Thanks to you all! I survived in OK shape. The MD reduced the dosage to 80% of standard because of my age (70). I don't look like I'm 70 (not yet anyway, haha), so he was going to order the full dosage, but didn't after he reviewed my file. He said the full dose was tested on patients in their 50s and might be too strong and pose too many complications for older patients. He said this regimen leads to as much as 10% hospitalization due primarily to infections, so if we can keep me out of the hospital, I'm OK with that lower dose as long as we can keep hammering away overall. I do have some cold neuropathy in my fingers–it comes and goes. I definitely have stomach acid; some Tums and finally eating a breakfast with (lukewarm) milk helped. Still taking only Tylenol for discomfort. I didn't really sleep well until after 2 a.m. when I took a Tylenol blast. My sleep is weird, so that wasn't out of character. I'm keeping up with Zofran and have had no vomiting or diarrhea. Among the anti-nausea meds they infused is Emend, which is a long-lasting medication, effective for 2 days or so. On Wednesday we'll remove the infusion pump, and I'll return Thursday for the blood-boosting injection. Onward!!! Yes, it is good to finally get started.
My side effects were pretty tolerable and I credit getting twice a week acupuncture as well as other meds. Less fatigue and less nausea than expected and almost no neuropathy either during treatment or after treatment. My oncologist and his nurse were very supportive of the acupuncture as there is ample evidence to support its benefit during chemo.
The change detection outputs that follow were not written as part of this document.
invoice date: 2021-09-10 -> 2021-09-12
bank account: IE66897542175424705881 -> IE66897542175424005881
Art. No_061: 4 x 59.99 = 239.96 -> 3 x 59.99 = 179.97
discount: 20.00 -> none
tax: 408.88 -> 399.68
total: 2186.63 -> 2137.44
I also worked with a naturopath for supplements, cleared through my oncologist, that I also think really helped minimize my side effects. Compazine worked the best for nausea. I did not use cryotherapy. Hope this is helpful. Beth
My husband's first two rounds of Folfironox created minimal issues. He started having diarrhea after the 3rd round and nausea – impacting his ability to eat and drink. He became dehydrated and spent last night in the hospital getting rehydrated. His dehydration had caused his blood pressure to drop below the low level. This made him light headed and very unsteady on his feet. It sounds like everyone has a different experience on this drug though. My recommendation is to drink tons of liquids and make sure many include electrolytes. I am not a fan of Gaterade due to its very high sugar content. We are currently using Enterade which I buy off the web. Just don't let yourself get dehydrated, it is very easy to get IVs of hydration – probably from your Oncologist's office. It is worth the time to avoid the dangers of dehydration. BTW – with the hydration provided at the hospital – he is feeling ALOT better now and actuallly just ate something.
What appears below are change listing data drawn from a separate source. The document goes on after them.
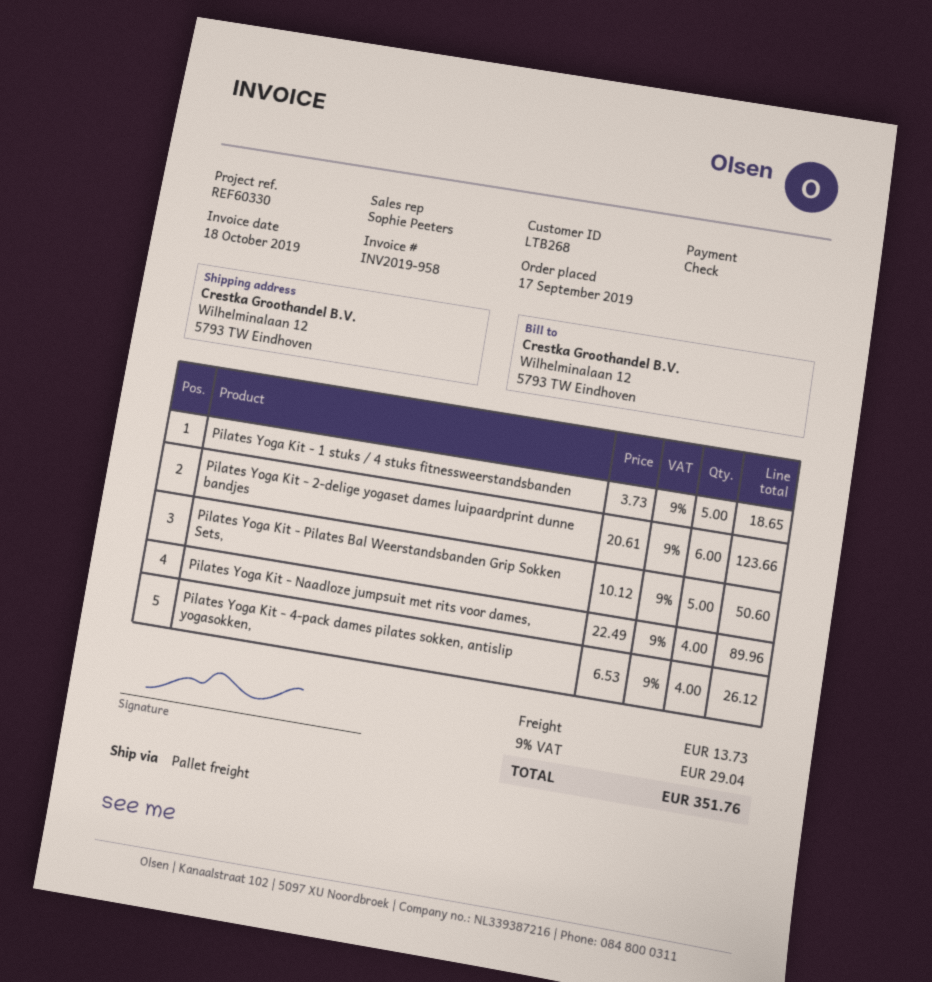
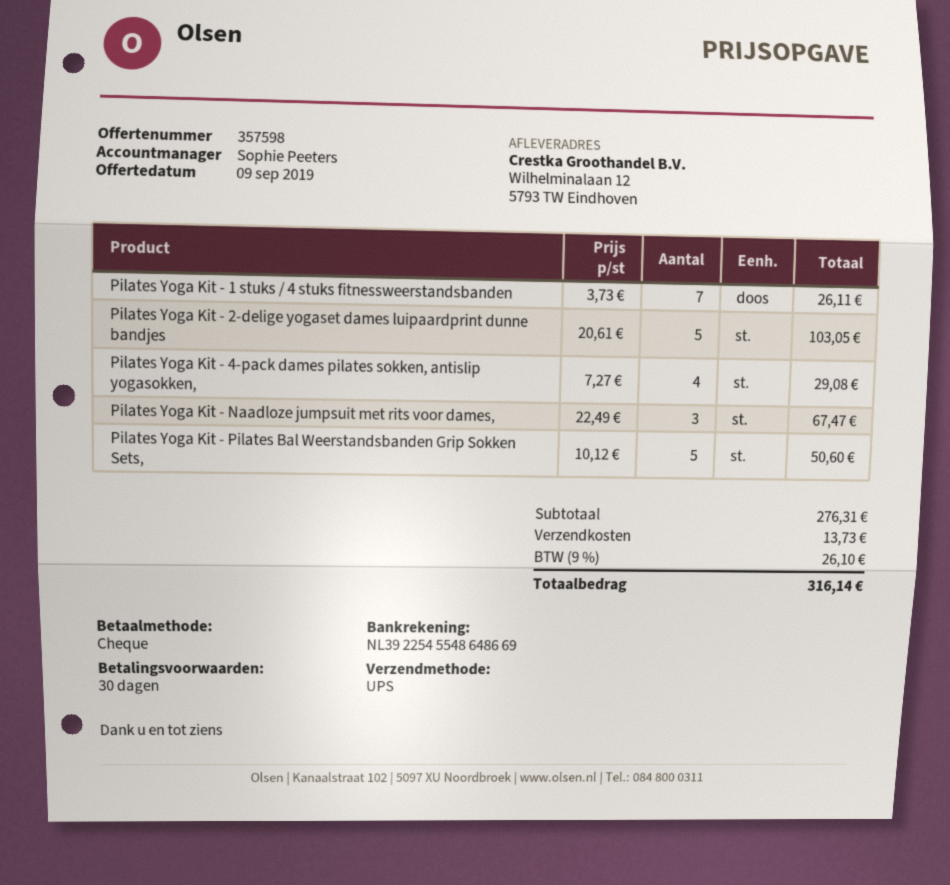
shipping method: pallet freight -> UPS
Pilates Yoga Kit - 1 stuks / 4 stuks fitnessweerstandsbanden: 5 x 3.73 = 18.65 -> 7 x 3.73 = 26.11
Pilates Yoga Kit - 2-delige yogaset dames luipaardprint dunne bandjes: 6 x 20.61 = 123.66 -> 5 x 20.61 = 103.05
Pilates Yoga Kit - Naadloze jumpsuit met rits voor dames,: 4 x 22.49 = 89.96 -> 3 x 22.49 = 67.47
Pilates Yoga Kit - 4-pack dames pilates sokken, antislip yogasokken,: 4 x 6.53 = 26.12 -> 4 x 7.27 = 29.08
tax: 9% = 29.04 -> 9% = 26.10
total: 351.76 -> 316.14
Glad your husband is feeling better today! We have a little experience with dehydration–not with me, but with our son. When he was younger, he had a couple of viral illnesses where he dehydrated rapidly. One we were able to manage on our own with fluids. The other, we took him to the pediatric ER, where they gave him a couple of bags. The nurse described it as "watering the plant!" I am working to keep up fluids, but I can tell it's very easy to dehydrate. Unfortunately, I can't have smoothies right now due to the cold neuropathy, but hopefully that'll rectify itself by the end of the week. Meanwhile, it's water and ginger ale, which our RN daughter recommends.
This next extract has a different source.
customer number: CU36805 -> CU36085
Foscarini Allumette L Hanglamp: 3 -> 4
I forgot to mention that my oncologist absolutely recommended against icing. We had done some research and were going to try it in an effort to ward off cold neuropathy in my mouth and throat. He said it was a "horrible idea." His reasoning was, first, that the studies were not properly conducted and were conducted on patients who were not PC patients. He said they were really more anecdotal than scientifically based. As a result, he said given how painful icing can be, it wasn't worth trying to avoid the neuropathy. He said it would rectify itself with 2-3-5 days (his description). I hope that's true. I drink a lot more when the fluid is cold(er).